About this project. Quorum is a case study used to research AI-agent-driven software development. It is a working system, but its primary purpose is to serve as a hands-on research vehicle, not a production product. Specifically, the project explores:
- Ticket-driven development — treating the
tickets/directory as an implementation timeline knowledge base, where each ticket captures the circumstances, reasoning, and approach behind a discrete unit of work and the codebase remains the source of truth for how.- Codebase evolution metrics — measuring how complexity, entropy, and delivery velocity behave when an autonomous, role-based agent fleet shapes the code over time (see
tools/entropy-reportandtools/session-report).- Anthropic SDK and the Model Context Protocol — a deep dive into the Claude Agent SDK, the MCP server/protocol, transport semantics (Streamable HTTP, sessions, elicitation), tool bridging, and per-role permission enforcement.
- Context management in multi-agent environments — a pull-based context model with scoped storage (project / conversation / agent), hybrid BM25 + vector retrieval, asynchronous embedding, and context postprocessing (bootstrap assembly, summarization, token-budget control) so agents collaborate without ever forwarding full conversation histories.
The remainder of this README describes the system that emerged from these experiments.
Multi-agent AI orchestration for semi-autonomous software development.

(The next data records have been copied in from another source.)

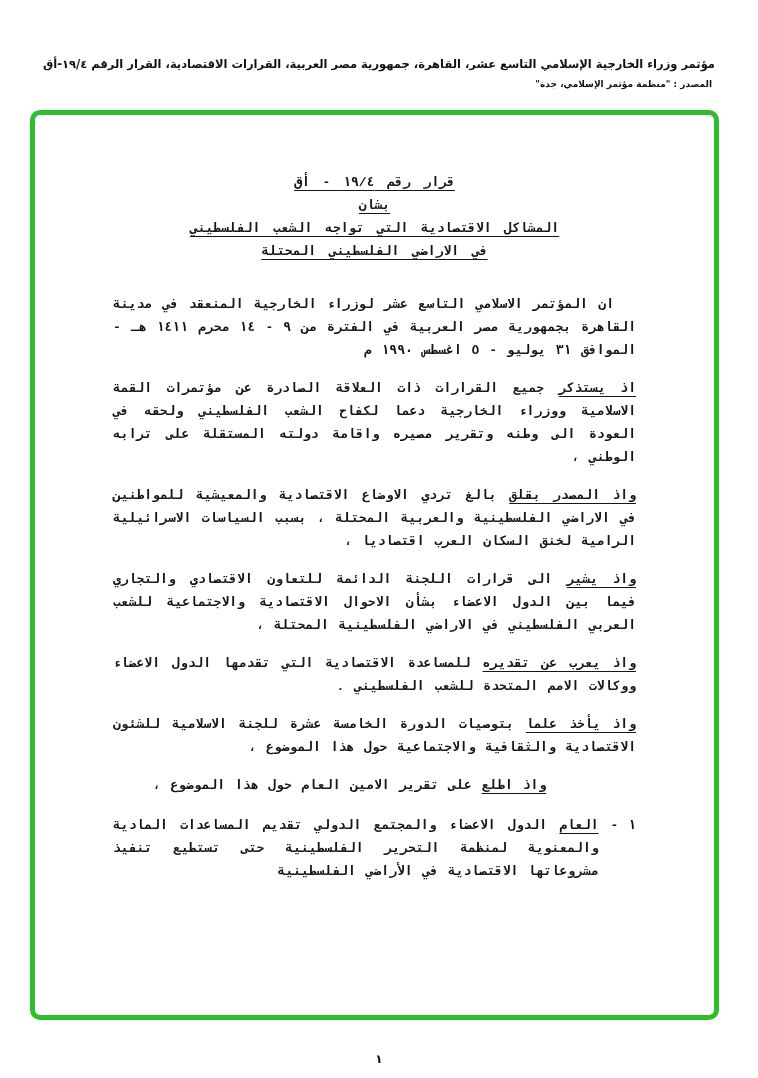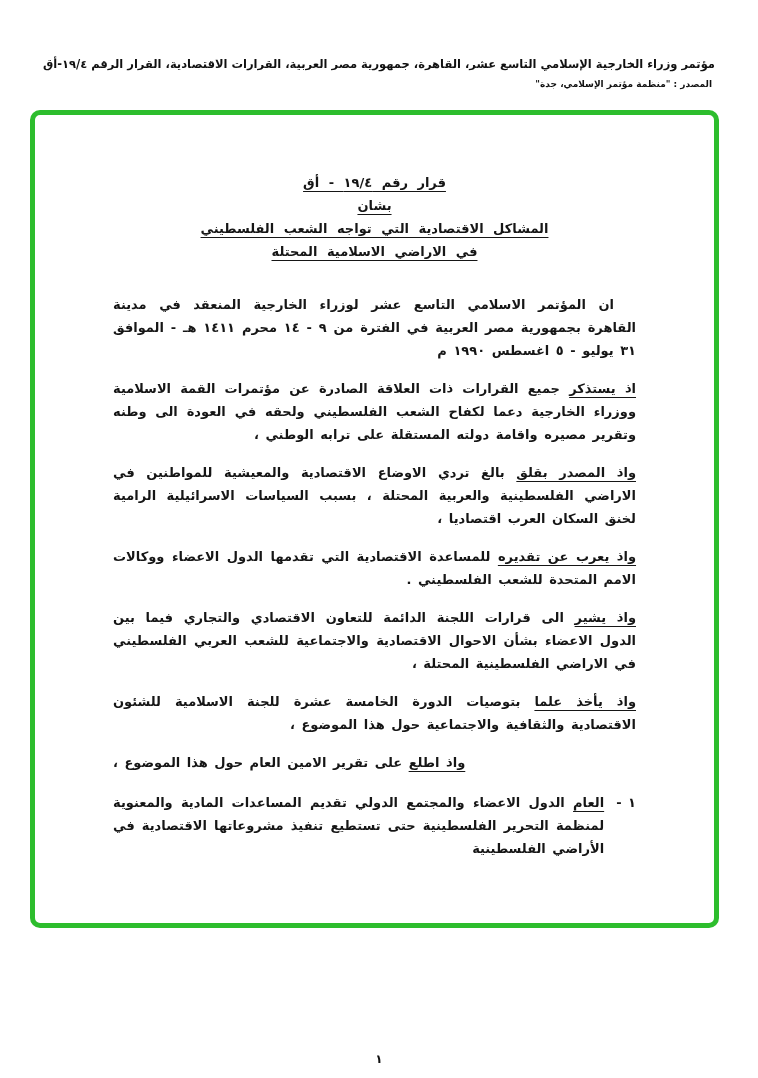--- a/index.html
+++ b/index.html
@@ -23,24 +23,25 @@
     font-size:9px;
     font-weight:bold;
     margin-top:7px;
     text-align:right;
     padding-left:46px; 
     padding-right:46px;
   }
   .scan-frame {
     position:absolute;
     left:30px; top:110px;
-    width:689px; height:818px;
+    width:689px; height:910px;
     border:5px solid #2dbd2d;
     border-radius:10px;
     background:#ffffff;
+    font-family:Liberation Mono, monospace;
   }
   .doc-content {
     direction:rtl;
     padding:56px 78px 0 78px;
     font-size:13px;
     font-weight:bold;
     line-height:23px;
     text-align:justify;
     color:#161616;
   }
@@ -50,21 +51,21 @@
     text-underline-offset:4px;
     line-height:23px;
     word-spacing:5px;
   }
   .para { margin:0 0 15px 0; word-spacing:2px; }
   .para .lead, .num-body .lead {
     text-decoration:underline;
     text-underline-offset:4px;
   }
   .p-first { text-indent:22px;margin-top:30px; }
-  .p-reviewed { margin-right:50px; text-align:left; }
+  .p-reviewed { margin-right:50px; text-align:center; }
   .num-item { display:flex; gap:12px; margin-top:17px; word-spacing:2px; }
   .num { flex:0 0 auto; white-space:nowrap; }
   .num-body { flex:1 1 auto; text-align:justify; }
   .page-number {
     position:absolute;
     left:0; right:0; bottom:12px;
     text-align:center;
     font-size:12px;
     font-weight:bold;
   }
@@ -77,45 +78,45 @@
   <div class="source-line">المصدر : "منظمة مؤتمر الإسلامي، جدة"</div>
 </div>
 
 <div class="scan-frame">
   <div class="doc-content">
 
     <div class="title-block">
       <div class="title-line">قرار رقم ١٩/٤ - أق</div>
       <div class="title-line">بشان</div>
       <div class="title-line">المشاكل الاقتصادية التي تواجه الشعب الفلسطيني</div>
-      <div class="title-line">في الاراضي الاسلامية المحتلة</div>
+      <div class="title-line">في الاراضي الفلسطيني المحتلة</div>
     </div>
 
     <p class="para p-first">
       <span>ان المؤتمر الاسلامي التاسع عشر لوزراء الخارجية المنعقد في مدينة القاهرة بجمهورية مصر العربية في الفترة من ٩ - ١٤ محرم ١٤١١ هـ - الموافق ٣١ يوليو - ٥ اغسطس ١٩٩٠ م</span>
     </p>
 
     <p class="para">
       <span class="lead">اذ يستذكر</span>
       <span>جميع القرارات ذات العلاقة الصادرة عن مؤتمرات القمة الاسلامية ووزراء الخارجية دعما لكفاح الشعب الفلسطيني ولحقه في العودة الى وطنه وتقرير مصيره واقامة دولته المستقلة على ترابه الوطني ،</span>
     </p>
 
     <p class="para">
       <span class="lead">واذ المصدر بقلق</span>
       <span>بالغ تردي الاوضاع الاقتصادية والمعيشية للمواطنين في الاراضي الفلسطينية والعربية المحتلة ، بسبب السياسات الاسرائيلية الرامية لخنق السكان العرب اقتصاديا ،</span>
     </p>
 
     <p class="para">
-      <span class="lead">واذ يعرب عن تقديره</span>
-      <span>للمساعدة الاقتصادية التي تقدمها الدول الاعضاء ووكالات الامم المتحدة للشعب الفلسطيني .</span>
+      <span class="lead">واذ يشير</span>
+      <span>الى قرارات اللجنة الدائمة للتعاون الاقتصادي والتجاري فيما بين الدول الاعضاء بشأن الاحوال الاقتصادية والاجتماعية للشعب العربي الفلسطيني في الاراضي الفلسطينية المحتلة ،</span>
     </p>
 
     <p class="para">
-      <span class="lead">واذ يشير</span>
-      <span>الى قرارات اللجنة الدائمة للتعاون الاقتصادي والتجاري فيما بين الدول الاعضاء بشأن الاحوال الاقتصادية والاجتماعية للشعب العربي الفلسطيني في الاراضي الفلسطينية المحتلة ،</span>
+      <span class="lead">واذ يعرب عن تقديره</span>
+      <span>للمساعدة الاقتصادية التي تقدمها الدول الاعضاء ووكالات الامم المتحدة للشعب الفلسطيني .</span>
     </p>
 
     <p class="para">
       <span class="lead">واذ يأخذ علما</span>
       <span>بتوصيات الدورة الخامسة عشرة للجنة الاسلامية للشئون الاقتصادية والثقافية والاجتماعية حول هذا الموضوع ،</span>
     </p>
 
     <p class="para p-reviewed">
       <span class="lead">واذ اطلع</span>
       <span>على تقرير الامين العام حول هذا الموضوع ،</span>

Quorum coordinates a fleet of role-based AI agents — Architect, Team Lead, Developer, QA, Product Owner — that collaborate on real engineering work, mediated by a Moderator that talks to the user. The Moderator runs as a Claude Code CLI container; each agent is a NestJS app driving Claude through the Agent SDK (@anthropic-ai/claude-agent-sdk), with filesystem, bash, and git access. They all communicate through an MCP server using a pull-based context model, so no agent ever forwards another's conversation history.
graph TB
U[User]
subgraph "Moderator Container"
MOD[Claude Code CLI]
end
subgraph "MCP Server"
REG[Agent Registry]
BROKER[Message Broker]
CTX[Context Store]
end
subgraph "Agent Containers (hardened)"
A[Architect]
TL[Team Lead]
D[Developer]
QA_A[QA]
PO[Product Owner]
end
subgraph "Infrastructure"
OS[(OpenSearch<br/>BM25 + k-NN)]
OLL[Ollama<br/>embeddings]
end
U <--> MOD
MOD <-->|MCP| BROKER
A <-->|MCP| BROKER
TL <-->|MCP| BROKER
D <-->|MCP| BROKER
QA_A <-->|MCP| BROKER
PO <-->|MCP| BROKER
CTX <-->|hybrid search| OS
CTX -.->|async embed| OLL
Six things that make Quorum more than "a bunch of agents in containers." Each links to its deep dive in docs/.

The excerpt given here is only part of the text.